What do you think is the most popular form of exercise? Well, if you guessed walking, you’d be correct. After all, it’s free, it’s easy, it doesn’t require any fancy equipment or clothes, it’s convenient, there’s no set schedule and you can do it almost anywhere, anytime.
Health benefits of walking includes:
Reduced risk of cancer, stroke, heart disease and diabetes
Increased longevity
Weight loss or maintenance
Improved sleep
Stronger bones
Reduced incidence of depression
Increase in the body’s “good” cholesterol
Better muscle strength and balance
How to get started with a walking routine? First, get a good pair of shoes that have adequate arch support. Remember to stretch a bit, particularly the calves and hamstrings. Start out slow. Ease into it slowly and increase your pace and distance gradually until you’re where you want to be.

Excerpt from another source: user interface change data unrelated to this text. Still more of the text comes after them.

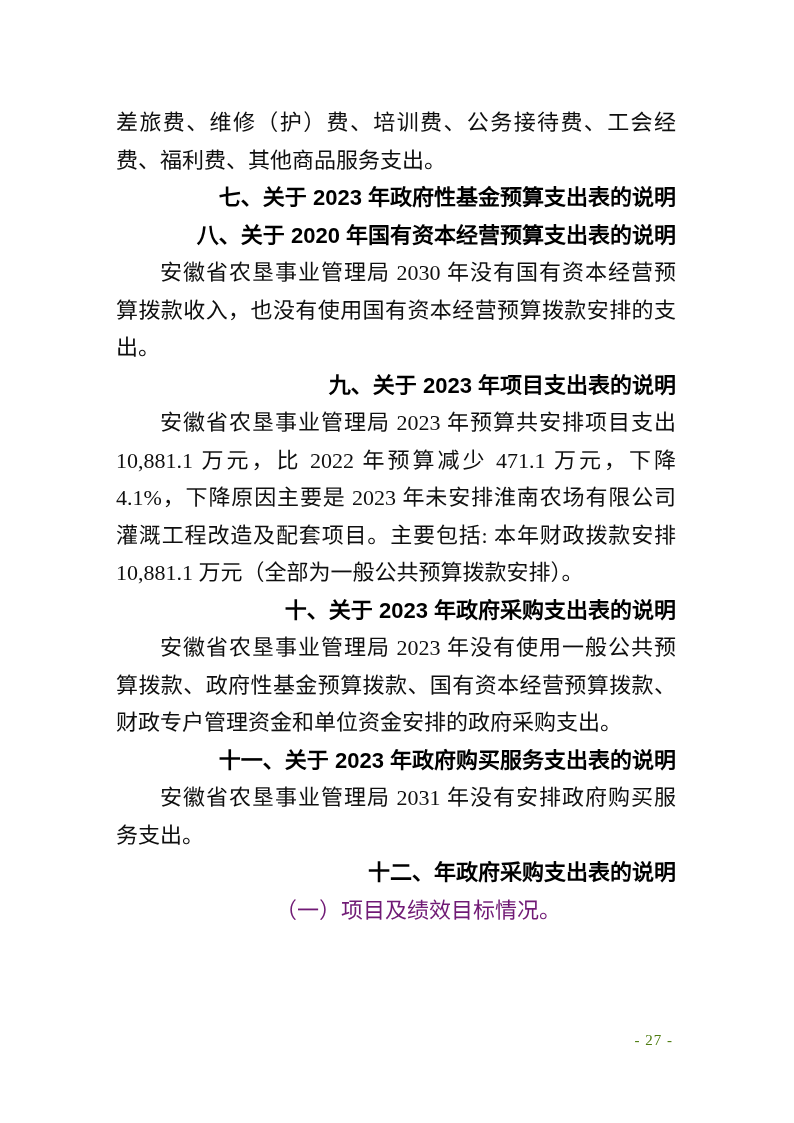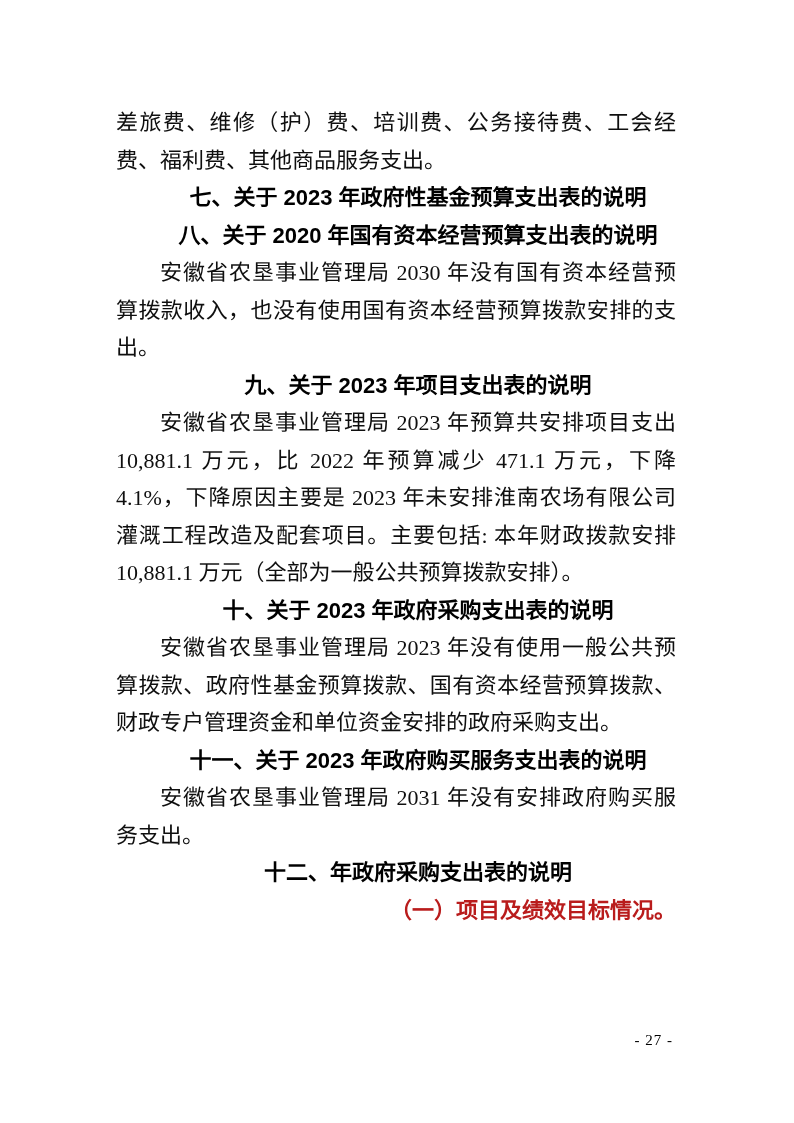"七、关于 2023 年政府性基金预算支出表的说明" .content p.heading { text-align: center -> right }
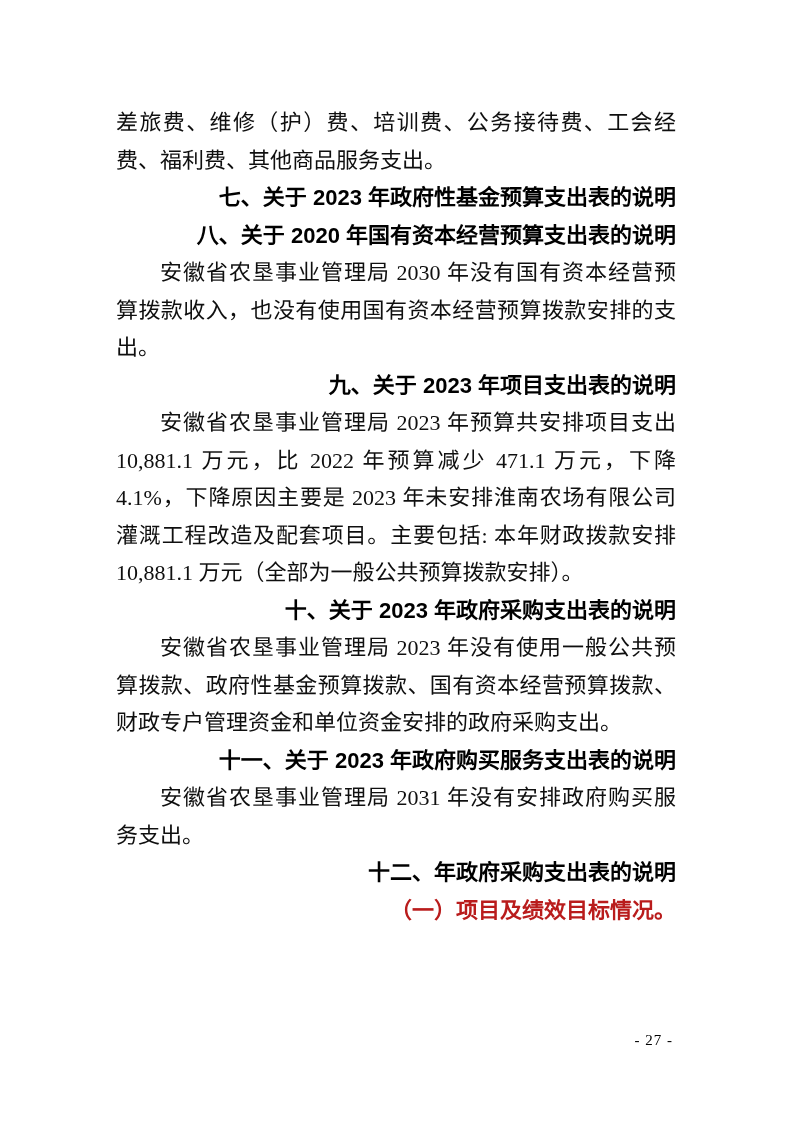"（一）项目及绩效目标情况。" .content p.heading-sub { color: #b91c1c -> #701a75; font-weight: bold -> normal; text-align: right -> center }
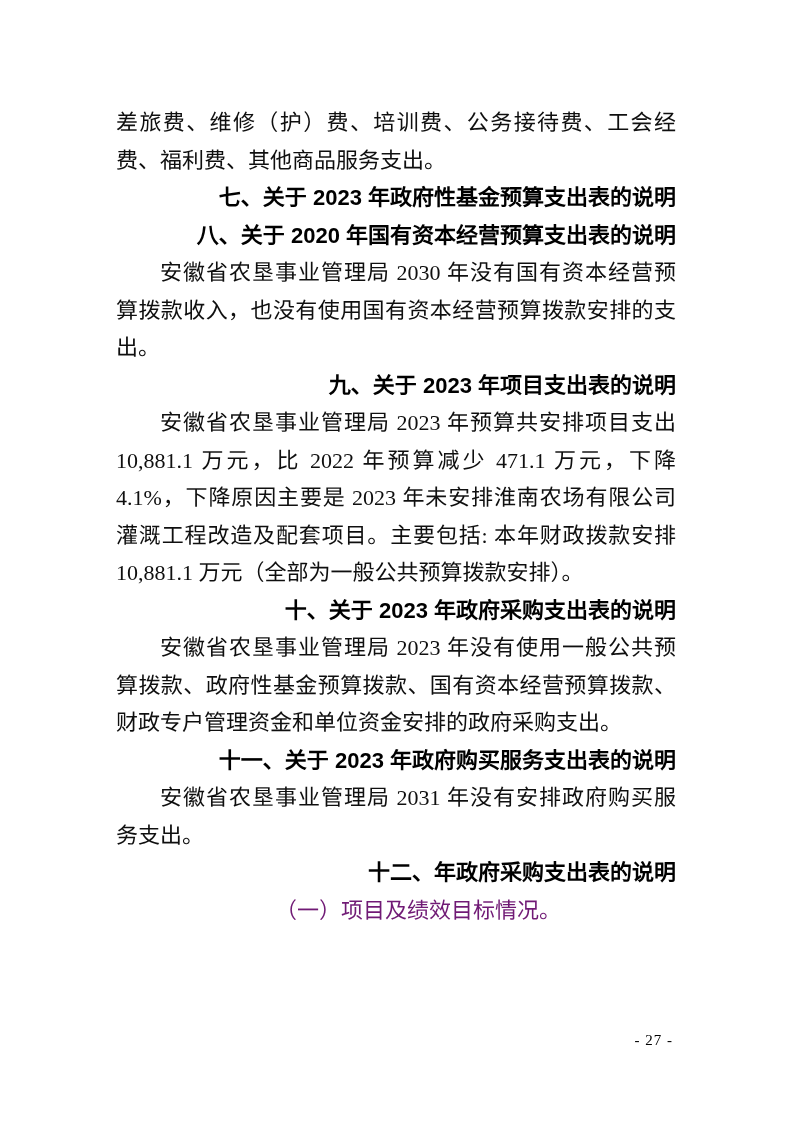"- 27 -" .page-number { color: #000000 -> #4d7c0f }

Just like any other type of physical activity, you need to walk on a regular basis if you want to see and feel the results. Many of us overlook those countless small opportunities to walk. Park further out and walk to the store. Take the stairs instead of the elevator.
A brisk walk for 30 minutes a day, every other day or so, will work wonders for your physical and mental health. So get up from behind the computer, grab a friend and start walking!